To better capture an accurate view of a player’s true performance on match day, I’ve collected and collated an expansive data set from a wide range of sources in an attempt to capture some of the subjectivity that in-game statistics often fail to highlight. As the title of this section suggests, I have tried to think outside the box as much as possible when finding potential input variables by incorporating some more unconventional and less-than-obvious data into the model.

The way I view it, each of the predictors in my data set can be labelled as falling into one of three distinct categories:

  1. In-Game Statistics – The aforementioned countable football statistics that are recorded during a game
  2. External Opinions Quantifiable opinions and/or votes from media outlets and other similar sources
  3. Player Characteristics – Details relating to a specific player which have the ability to influence/affect their polling potential

Including external opinions (media awards etc.) and individual player characteristics on top of just straight up stats gives the model a better chance of capturing the finer nuances in a player’s performance which (as far as I’ve been able to tell throughout this modelling process) leads to more accurate predictions and reliable results.

Alright, that’s enough of that – here are all of the input variables currently included in Monte ChaRlo for 2021:

1. In-Game Statistics

  • Goals
  • Kicks
  • Handballs
  • Contested Possessions
  • Uncontested Possessions
  • Contested Marks
  • Marks Off Opposition Boot (MOOBs)/Intercept Marks
  • Marks Inside 50
  • Hitouts to Advantage
  • Metres Gained
  • Running Bounces
  • Spoils
  • Free Kicks For & Against
  • Centre Bounce Clearances
  • AFL Fantasy Score & SuperCoach Score (not quite “statistics”, I know – but they’re based on in-game stats so close enough I reckon)
  • The result/margin of the match from each player’s own perspective

All of the above are currently included in the model for 2021, although it is worth pointing out that some variables have been heavily manipulated. For example, to account for high/low possession games (as well as shorter quarters in 2020), many of the countable statistics have been converted to proportions of the total number of occurrences of that statistic within a game (i.e. a player having 20 kicks where a total of 500 kicks occurred in the game would be converted to 4.0% of the total kicks within the game etc.). Some variables were also exponentiated where it made reasonable sense for them to be treated in a non-linear fashion.

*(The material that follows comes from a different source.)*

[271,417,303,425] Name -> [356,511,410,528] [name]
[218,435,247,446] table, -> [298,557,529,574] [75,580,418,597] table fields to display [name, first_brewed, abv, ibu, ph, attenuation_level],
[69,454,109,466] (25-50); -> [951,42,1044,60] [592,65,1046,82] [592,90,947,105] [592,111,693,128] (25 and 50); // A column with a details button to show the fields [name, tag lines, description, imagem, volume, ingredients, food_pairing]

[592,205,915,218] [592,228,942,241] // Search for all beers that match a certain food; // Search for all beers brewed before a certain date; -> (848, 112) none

There are plenty of other football statistics included within the entire data set, but given the inclusion within the model of those stats listed above, no others proved to be statistically significant and were therefore not included.

All of the above data was sourced via fitzRoy (thank you!).

2. External Opinions

  • AFL Coaches Association (AFLCA) Player of the Year votes
  • Herald Sun Player of the Year votes
  • The Age Footballer of the Year votes
  • AFL.com.au’s best on ground list (included in match reports)
  • Any official medals presented on game day (e.g. ANZAC Medal, Yiooken Award etc.)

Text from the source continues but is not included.